Task brief:
Any picture in the data below should be skipped, while every line is repeated exactly.

Front-end code change data
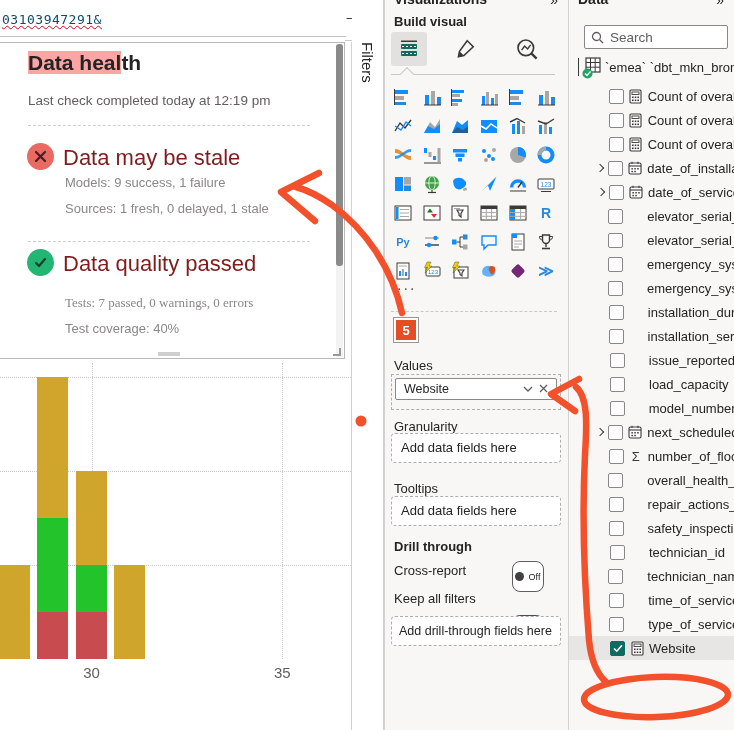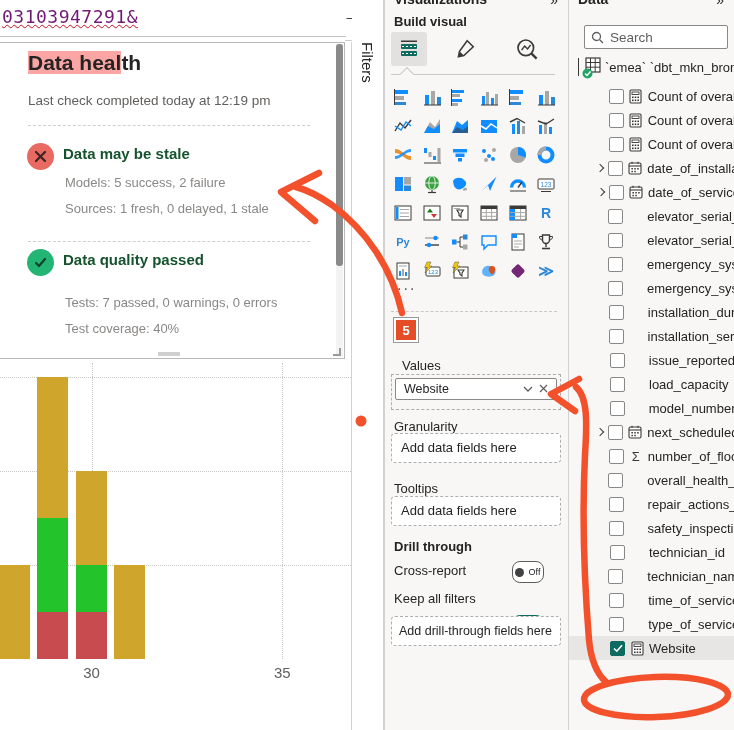"03103947291&" #code-text { color: #701a75 -> #0c4a6e; font-size: 18px -> 13px; top: 6px -> 12px }
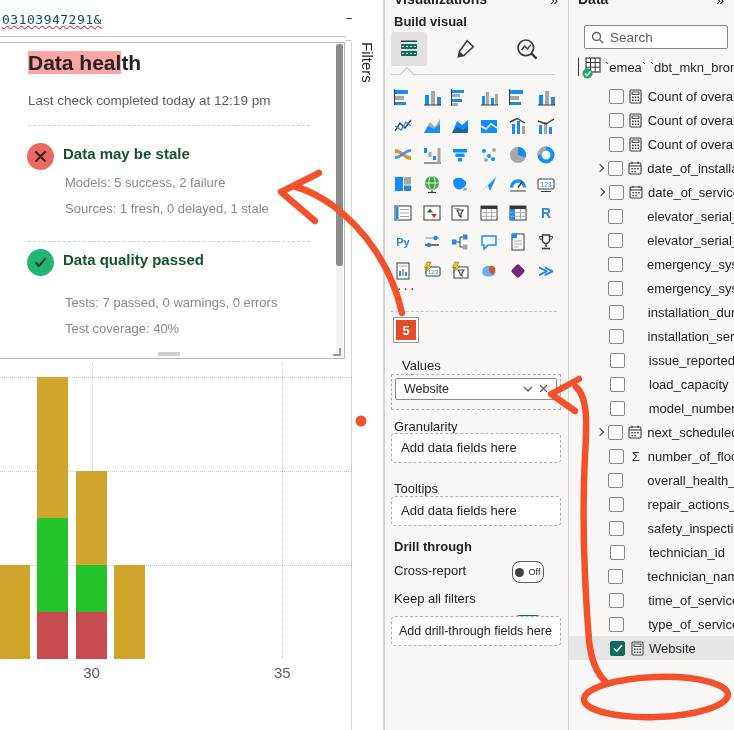"Data may be stale" .status-heading { color: #14532d -> #7f1d1d; font-size: 15px -> 22px; font-weight: bold -> normal }
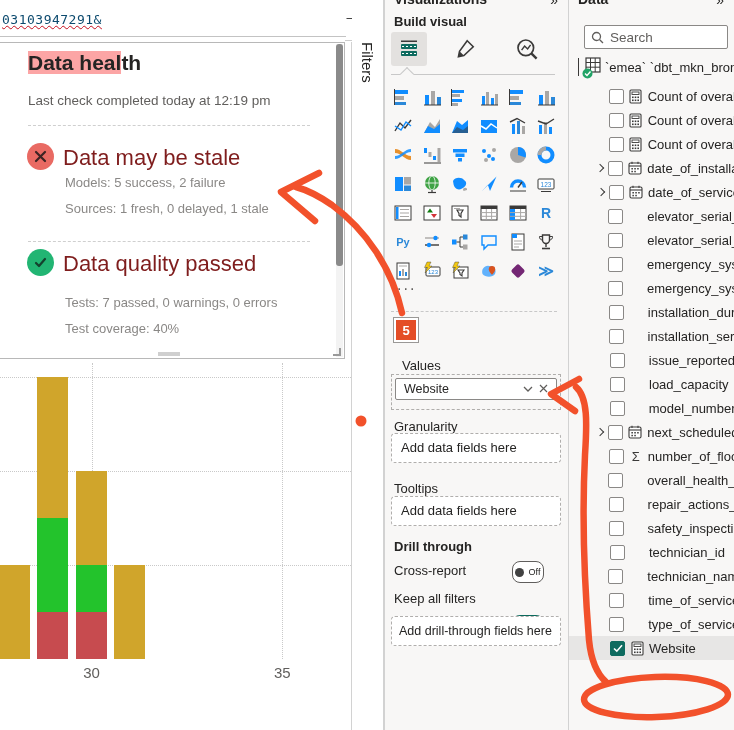"Models: 5 success, 2 failure" div.status-line { text: 5 success, 2 -> 9 success, 1 }
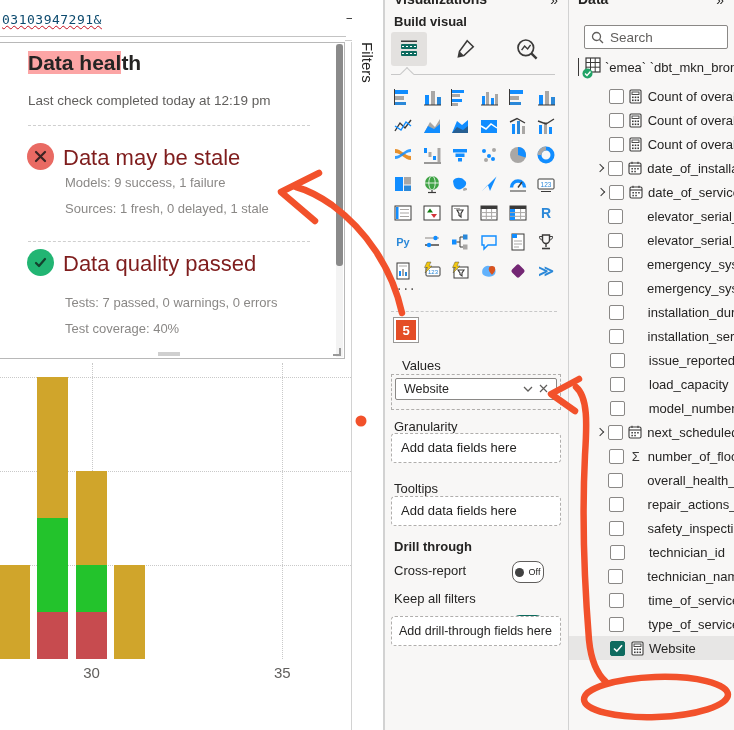"Tests: 7 passed, 0 warnings," div.status-line { font-family: none -> Liberation Serif, serif }
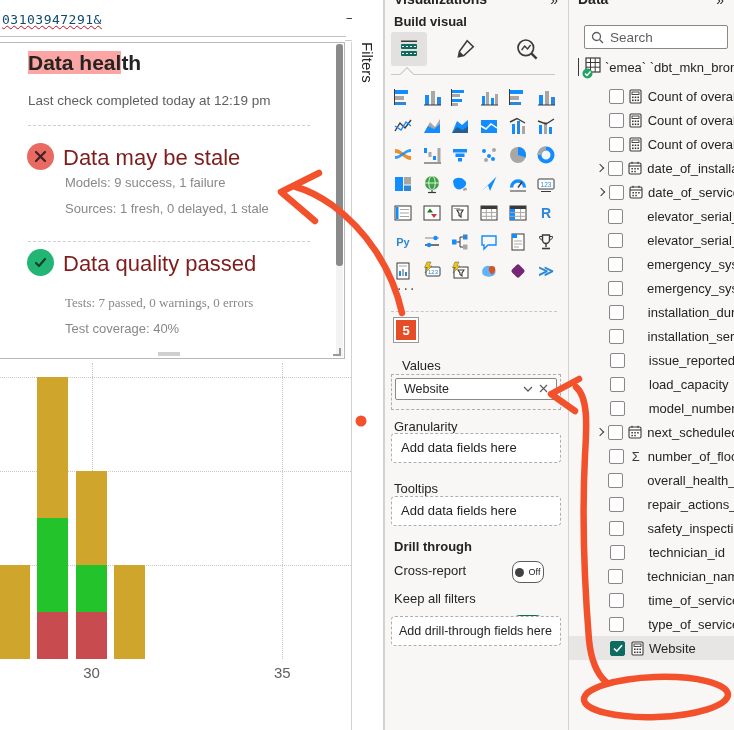"Values" div.section-label { margin-left: 8px -> none }
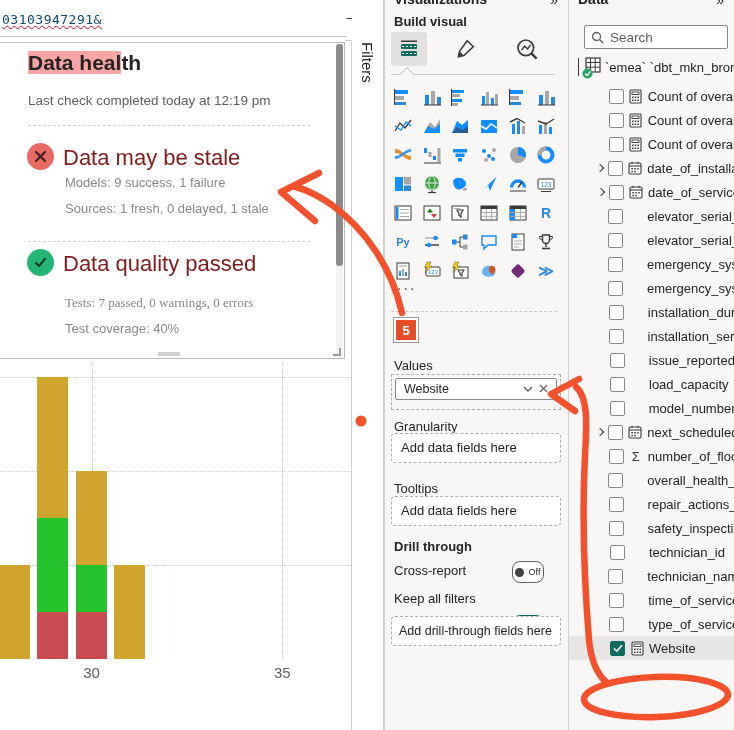"Off" .toggle { height: 22px -> 31px }
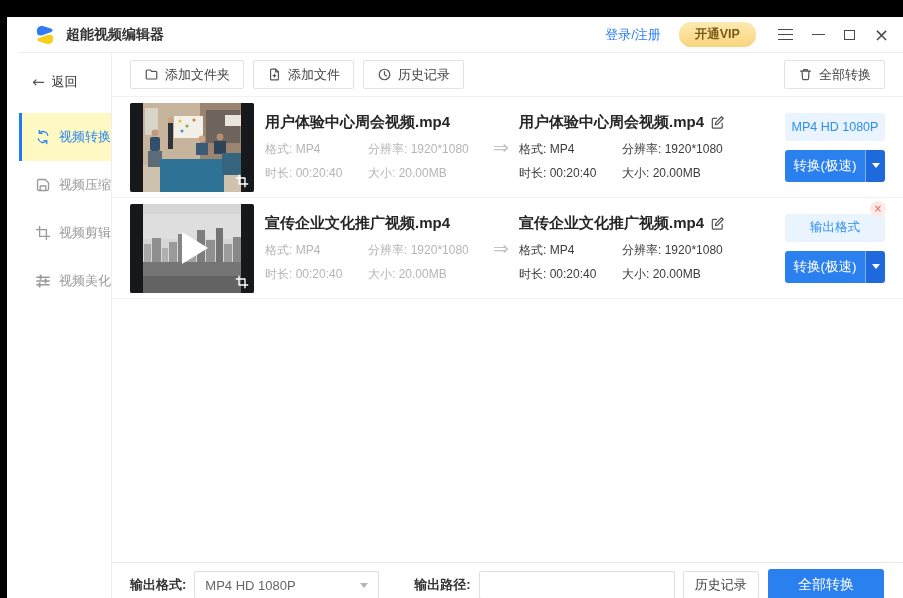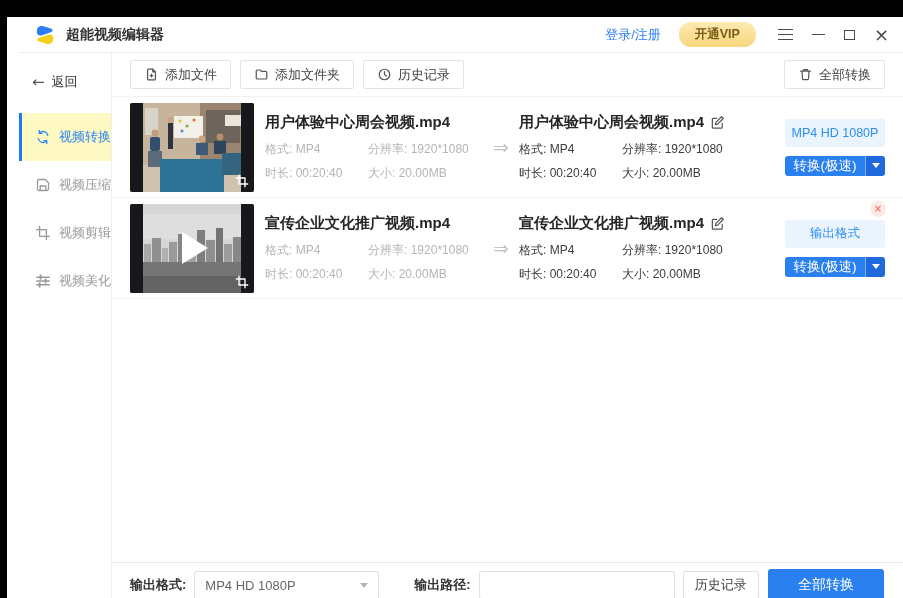"添加文件" button.tool-btn { order: before "添加文件夹" -> after "添加文件夹" }
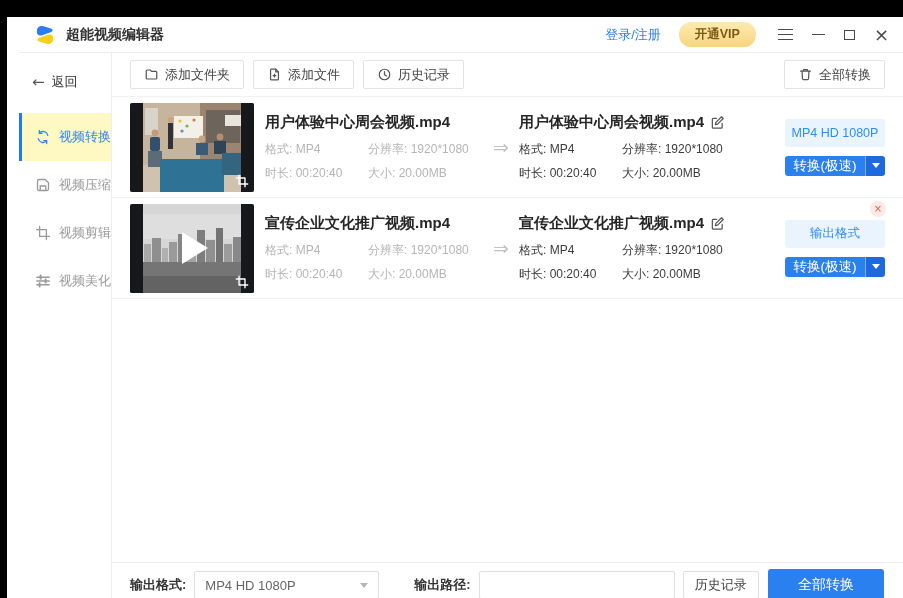"转换(极速)" .convert-btn { height: 20px -> 32px }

Exercise answer:
"03103947291&" #code-text { color: #701a75 -> #0c4a6e; font-size: 18px -> 13px; top: 6px -> 12px }
"Data may be stale" .status-heading { color: #14532d -> #7f1d1d; font-size: 15px -> 22px; font-weight: bold -> normal }
"Models: 5 success, 2 failure" div.status-line { text: 5 success, 2 -> 9 success, 1 }
"Tests: 7 passed, 0 warnings," div.status-line { font-family: none -> Liberation Serif, serif }
"Values" div.section-label { margin-left: 8px -> none }
"Off" .toggle { height: 22px -> 31px }
"添加文件" button.tool-btn { order: before "添加文件夹" -> after "添加文件夹" }
"转换(极速)" .convert-btn { height: 20px -> 32px }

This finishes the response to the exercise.